C’est que j’en avais rien à foutre de ses problèmes de cœur, au garçon. Et puis la donzelle qu’il convoitait était conne comme ses pieds. Il n’y avait rien que je pusse faire et au fil des jours passés, je sentais comme une douleur ineffable me prendre aux tripes. Sans que je ne comprenasse ce qu’il m’arrivait, j’avais déjà emprunté la silhouette d’un oiseau d’envergure : l’albatros.
Et mon invocateur s’était suicidé, faute d’un chagrin dont je n’avais réalisé l’intense amertume.
Merde. Faut être con, parfois.
Mon escapade aviaire n’était en rien remarquable, si ce n’est qu’elle estompait ce calvaire indescriptible et l’amertume d’avoir laissé un sale gosse chier sur sa vie.
Plus jamais.
* * *
Un homme passait par là, en bordure d’un champ dans lequel s’affairait un paysan à retourner la terre de sa houe. À son épaule se trouvait un énorme insecte, presque de la taille de sa propre tête.
Perplexe, l’homme s’approcha pour lui demander :
« Monsieur, comment ça se fait que vous avez un énorme insecte sur l’épaule ?
— Ah, ça ? C’est parce que j’ai consulté un génie dans sa cabane non loin, là-bas… »
L’agriculteur désigna au loin une petite habitation. Perplexe, le curieux haussa les épaules et s’y rendit et trouva un homme bien portant. Une odeur de fraise embaumait les lieux.
« Bonjour, jeune homme.
— Euh, bonjour, euh, pourquoi y a un fermier avec une grosse mite sur l’épaule ?

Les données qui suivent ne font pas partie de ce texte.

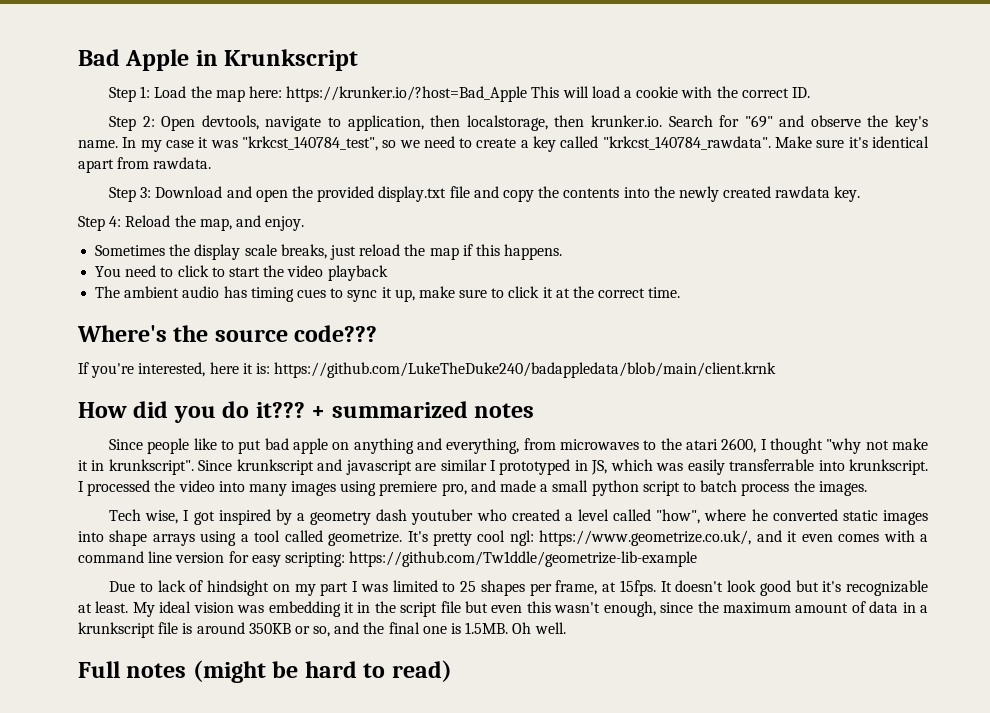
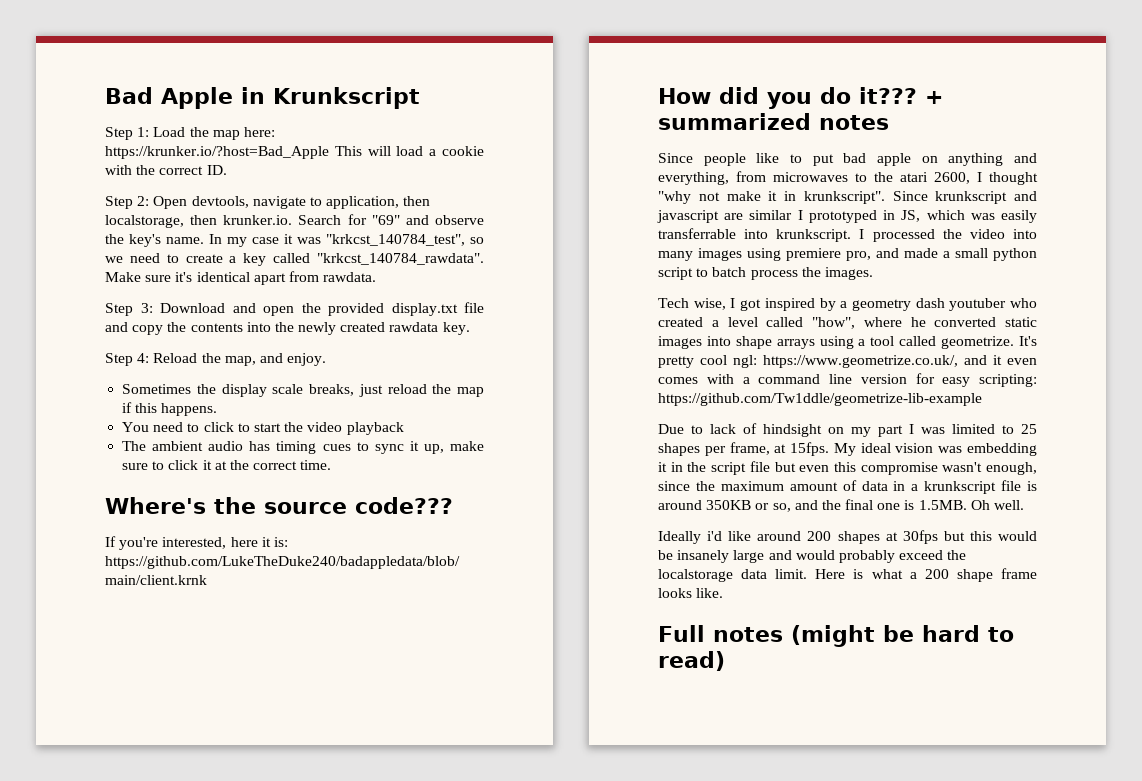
- It doesn't look good but it's recognizable at least.
- My ideal vision was embedding it in the script file but even this wasn't enough, since the maximum amount of data in a krunkscript file is around 350KB or so, and the final one is 1.5MB. Oh well.
+ My ideal vision was embedding it in the script file but even this compromise wasn't enough, since the maximum amount of data in a krunkscript file is around 350KB or so, and the final one is 1.5MB. Oh well.
+ Ideally i'd like around 200 shapes at 30fps but this would be insanely large and would probably exceed the localstorage data limit. Here is what a 200 shape frame looks like.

— Je lui ai accordé un vœu de son choix. Et puisque tu m’as rendu visite, autant en profiter, n’est-ce pas ? Avant que je ne regagne le plan astral.
— Ah oui ? Trop cool ? Je voudrais… Un milliard ?!
— Accordé. »
Ni une, ni deux, le génie fit apparaître, au dehors… Une magnifique table de billard. L’homme sortit, contempla la supercherie et lorsqu’il voulut se plaindre auprès du génie, il avait disparu, comme par magie !
Il traina sa table de billard jusqu’au fermier.
« C’est quoi cette arnaque ? J’ai demandé un milliard, et le génie m’a donné un billard…
— Parce que tu crois que j’avais demandé une grosse mite ? »
Le corbeau qui observait la scène répondit par un grand croassement, et s’envola au loin.